Mary Goelet (d.1937) was the daughter of prominent New Yorkers Ogden Goelet and Mary Wilson, and, at the time of her marriage to the 8th Duke of Roxburghe in 1903, was reputedly the wealthiest heiress in America, with a dowry of twenty million dollars, exceeded only by Consuelo Vanderbilt. She brought to Floors Castle, the Roxburghe family seat near Kelso, a remarkable series of 17th century Gobelins tapestries that were hung in the Ballroom, and introduced modern paintings by Sickert and Matisse. Meanwhile at No 3 Carlton House Terrace, the couple employed the prominent London decorators Messrs. Lenygon and Morant. Here they mixed French furniture from the mid 18th century with English rococo furniture of exceptional quality, including pieces from important country house collections such as Glemham Hall, Temple Newsam, Cassiobury and Badminton. One of the tables offered here was illustrated in the second of two articles by the furniture historian Margaret Jourdain in Country Life in 1931 (op.cit.). In describing the overtly rococo influence in the collection, Jourdain wrote of the tables’ 'lion detail and Vitruvian scroll (are) oddly aligned with varied and irregular coquillage’.
THE TABLES - AN EARLY 19TH CENTURY REVIVAL?

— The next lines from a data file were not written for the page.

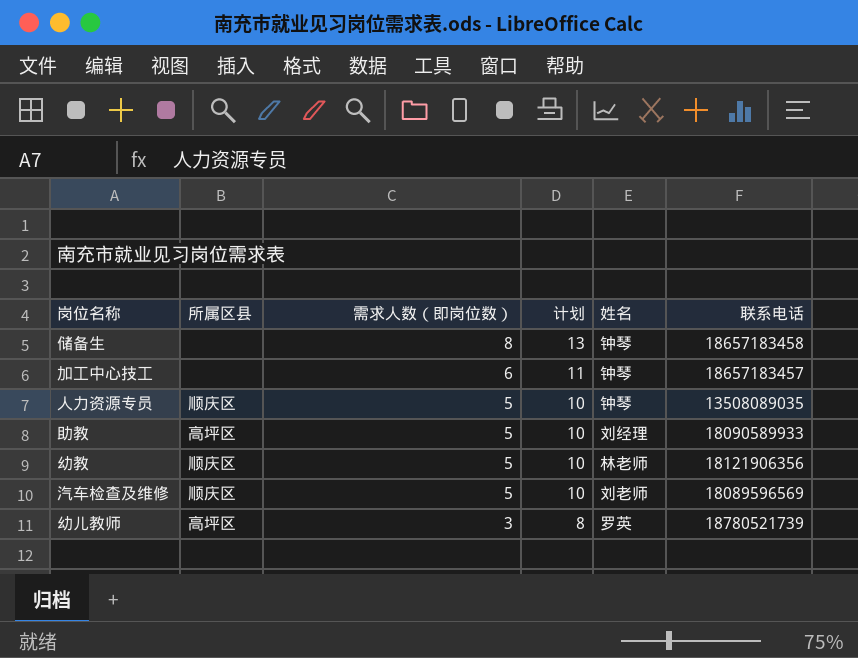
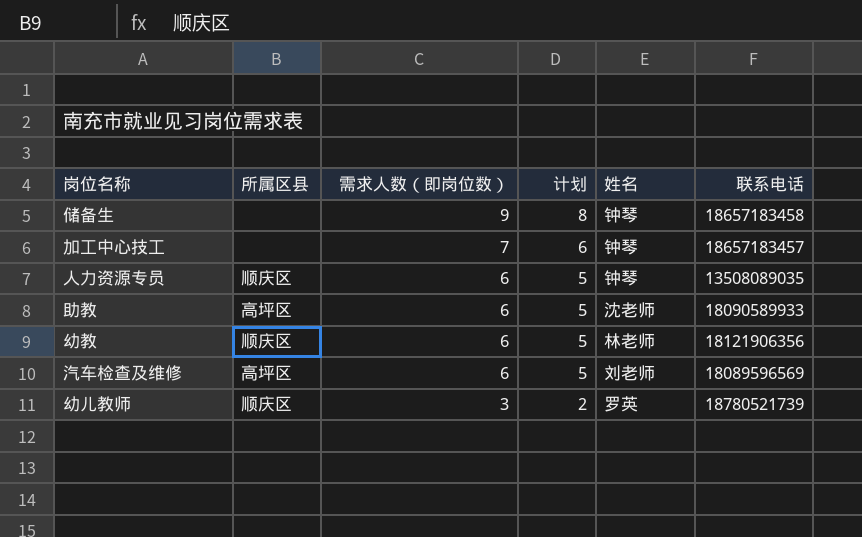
column 计划 | formula: [需求人数（即岗位数）] + 5 -> [需求人数（即岗位数）] - 1
储备生 | 需求人数（即岗位数）: 8 -> 9
加工中心技工 | 需求人数（即岗位数）: 6 -> 7
人力资源专员 | 需求人数（即岗位数）: 5 -> 6
助教 | 需求人数（即岗位数）: 5 -> 6
助教 | 姓名: 刘经理 -> 沈老师
幼教 | 需求人数（即岗位数）: 5 -> 6
汽车检查及维修 | 所属区县: 顺庆区 -> 高坪区
汽车检查及维修 | 需求人数（即岗位数）: 5 -> 6
幼儿教师 | 所属区县: 高坪区 -> 顺庆区

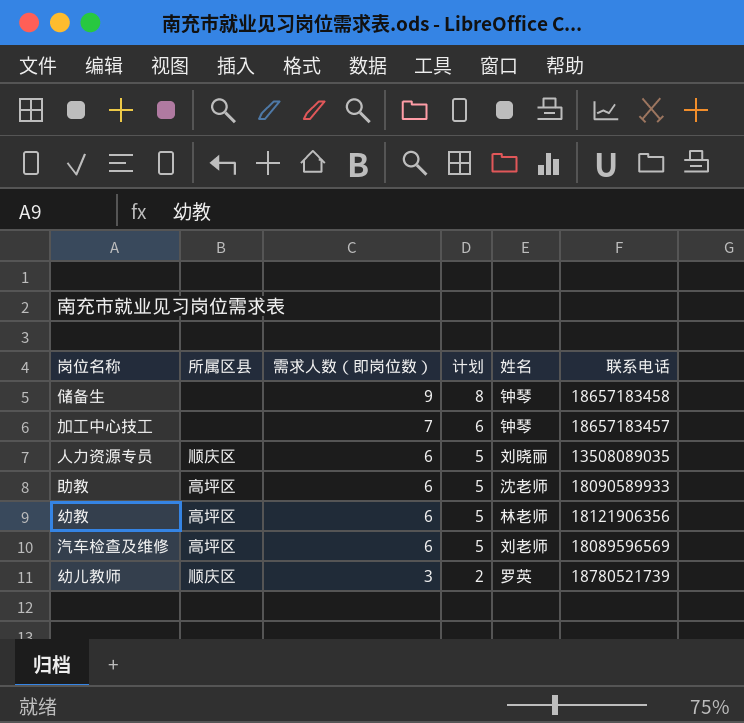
人力资源专员 | 姓名: 钟琴 -> 刘晓丽
幼教 | 所属区县: 顺庆区 -> 高坪区

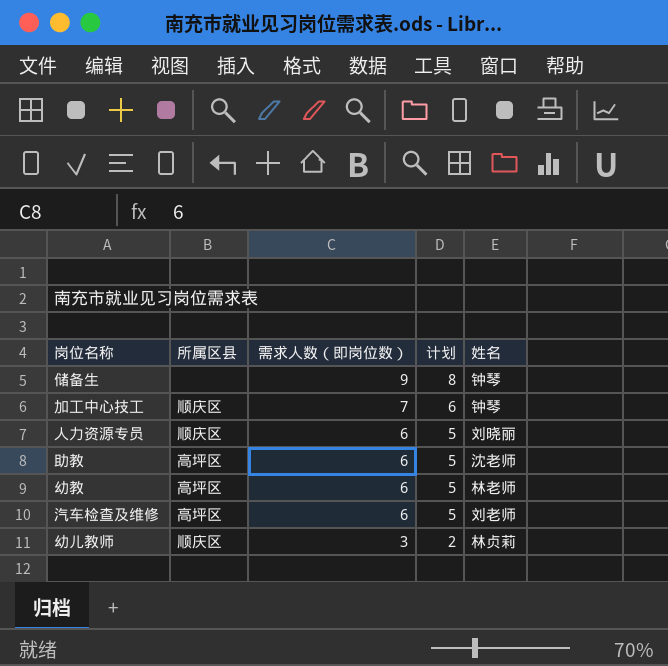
column 联系电话 | position: 6 -> none
加工中心技工 | 所属区县: none -> 顺庆区
幼儿教师 | 姓名: 罗英 -> 林贞莉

Marble topped tables of this pattern were much in demand in the first half of the 18th century, they were prominent in drawing rooms and dining-rooms, often used for the display of valuable imported marble, scagliola or mosaic tops, and affording the carver ample opportunity to express his craft, the frames displaying an abundance of foliage, shells and rockwork, and all manner of animals and human forms. A comparable table was supplied to Brightling Park, Sussex, also featuring a Vitruvian scroll frieze, lion-headed and acanthus-wrapped scrolled legs and paw feet. The latter has been attributed to the Great Newport Street cabinet-maker William Hallett Snr (d.1781) on the basis of various payments made between 1746 – 1753, and by comparison with a table formerly at Kirtlington Park, Oxfordshire, where Hallett worked at almost the same time, and to a very similar value. The Brightling table was sold from the property at Bonhams, London, 2 March 2011, lot 94 (£216,000 including premium).

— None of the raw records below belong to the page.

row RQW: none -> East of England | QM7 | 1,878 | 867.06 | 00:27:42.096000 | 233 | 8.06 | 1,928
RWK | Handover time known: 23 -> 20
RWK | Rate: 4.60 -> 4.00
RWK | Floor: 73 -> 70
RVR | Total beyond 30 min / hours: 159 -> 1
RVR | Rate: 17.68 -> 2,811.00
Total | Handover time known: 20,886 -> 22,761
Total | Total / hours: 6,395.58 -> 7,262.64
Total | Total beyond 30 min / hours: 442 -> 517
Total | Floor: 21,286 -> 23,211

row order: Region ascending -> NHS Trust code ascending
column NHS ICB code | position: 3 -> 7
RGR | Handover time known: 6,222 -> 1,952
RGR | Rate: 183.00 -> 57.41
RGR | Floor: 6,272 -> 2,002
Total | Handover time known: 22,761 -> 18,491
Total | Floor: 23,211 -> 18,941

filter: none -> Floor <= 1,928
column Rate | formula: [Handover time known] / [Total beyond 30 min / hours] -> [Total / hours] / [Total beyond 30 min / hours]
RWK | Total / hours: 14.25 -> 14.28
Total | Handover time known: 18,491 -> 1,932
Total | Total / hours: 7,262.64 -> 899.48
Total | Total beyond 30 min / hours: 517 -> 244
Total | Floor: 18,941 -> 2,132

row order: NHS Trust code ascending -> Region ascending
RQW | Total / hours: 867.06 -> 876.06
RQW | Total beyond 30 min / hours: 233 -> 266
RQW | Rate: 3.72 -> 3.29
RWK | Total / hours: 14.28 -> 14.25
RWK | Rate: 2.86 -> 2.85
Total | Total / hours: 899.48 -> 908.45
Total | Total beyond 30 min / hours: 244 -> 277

However, the 18th and 19th century history of the tables offered here is unclear. In addition there are a number of constructional attributes that do not conform to known eighteenth century cabinet-making, such as the lamination of the legs, and suggest an early 19th century date of construction. Paint tests reveal a layer of white lead primer and then green, pigments which were used in the 18th century but continued in use in the 19th century.
Furthermore, one table bears the signature of Charles Dyke, a stone mason of Pluckley, Kent, who is listed in the 1841 census return, a father of three but with no surviving wife. One can only speculate as to Dyke’s involvement with the tables. It is reasonable to think the carver of such tables might sign his name, and a painter, gilder or restorer working at a later date might do likewise. If Dyke supplied the marble slabs then why sign the tables rather than the marble? It seems quite possible that Dyke, adept in carving stone, could just as well have fashioned the tables. The 1830s saw a revival of interest in Georgian rococo design, most evident in John Weale's publication of Chippendale's Designs for Sconces, Chimney and Looking-Glass Frames in the Old French Style, circa 1833, reissuing original mid-eighteenth century copper plates produced by Matthias Lock and Thomas Johnson (although none by Thomas Chippendale himself) (M. Heckscher, 'Lock and Copland: A catalogue of the Engraved Ornament', Furniture History, 1979, p.8). Two further editions after Chippendale were issued in 1834 and 1835, respectively (C. Gilbert, The Life and Work of Thomas Chippendale, London, 1978, vol. I, p. 311). In the absence of any documentation for the present tables before 1840, it is reasonable to consider this a time when they may have been commissioned.